- _Task goal_:
Report every line in the listing below where the string "discount" shows up.
====== Working data ======
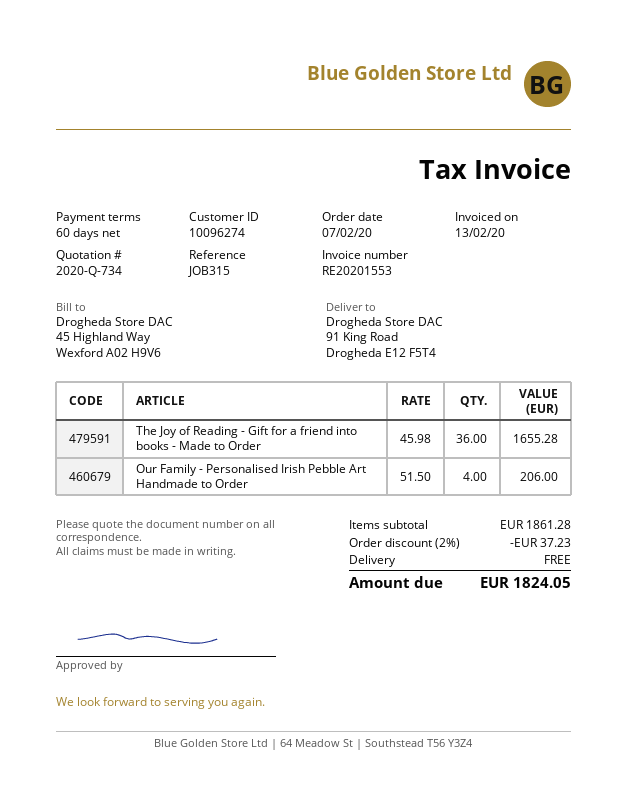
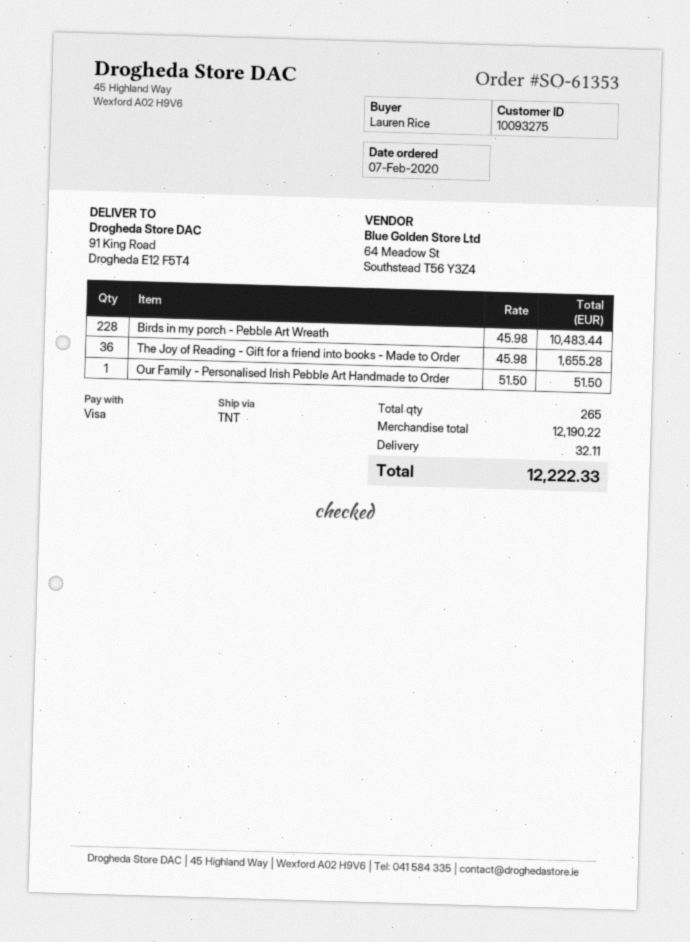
customer number: 10096274 -> 10093275
Our Family - Personalised Irish Pebble Art Handmade to Order: 4 x 51.50 = 206.00 -> 1 x 51.50 = 51.50
Birds in my porch - Pebble Art Wreath: none -> 228 x 45.98 = 10483.44
subtotal: 1861.28 -> 12190.22
discount: 2% = 37.23 -> none
shipping: 0.00 -> 32.11
total: 1824.05 -> 12222.33

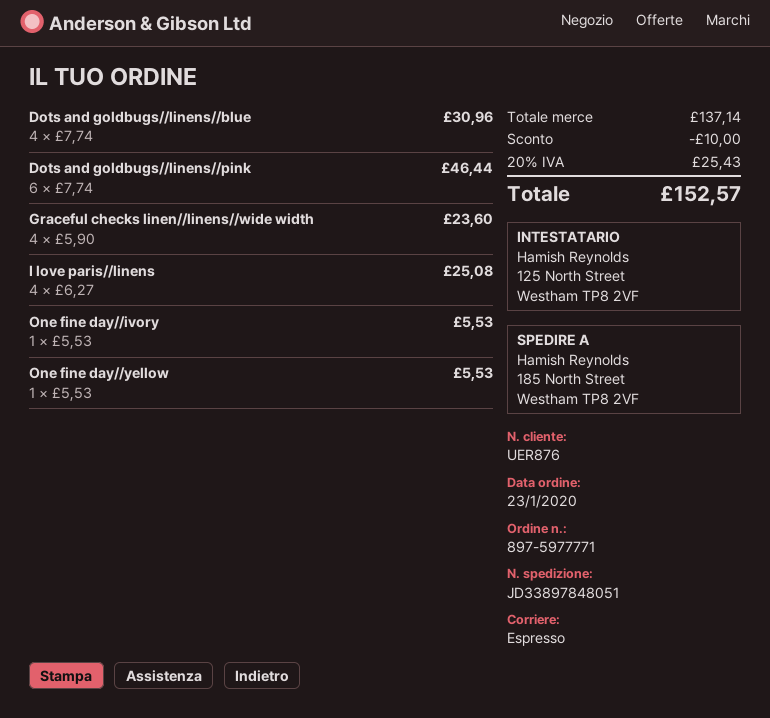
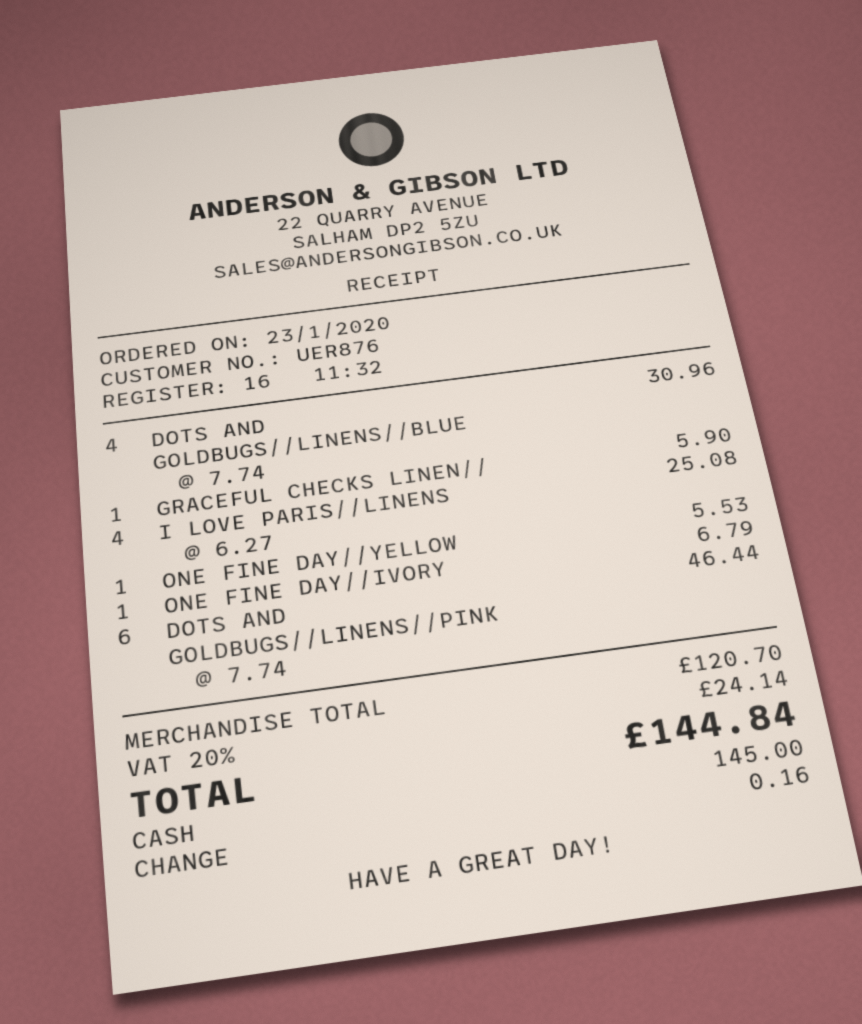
Graceful checks linen//linens//wide width: 4 x 5.90 = 23.60 -> 1 x 5.90 = 5.90
One fine day//ivory: 1 x 5.53 = 5.53 -> 1 x 6.79 = 6.79
subtotal: 137.14 -> 120.70
discount: 10.00 -> none
tax: 20% = 25.43 -> 20% = 24.14
total: 152.57 -> 144.84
======
- _Written response_:
discount: 2% = 37.23 -> none
discount: 10.00 -> none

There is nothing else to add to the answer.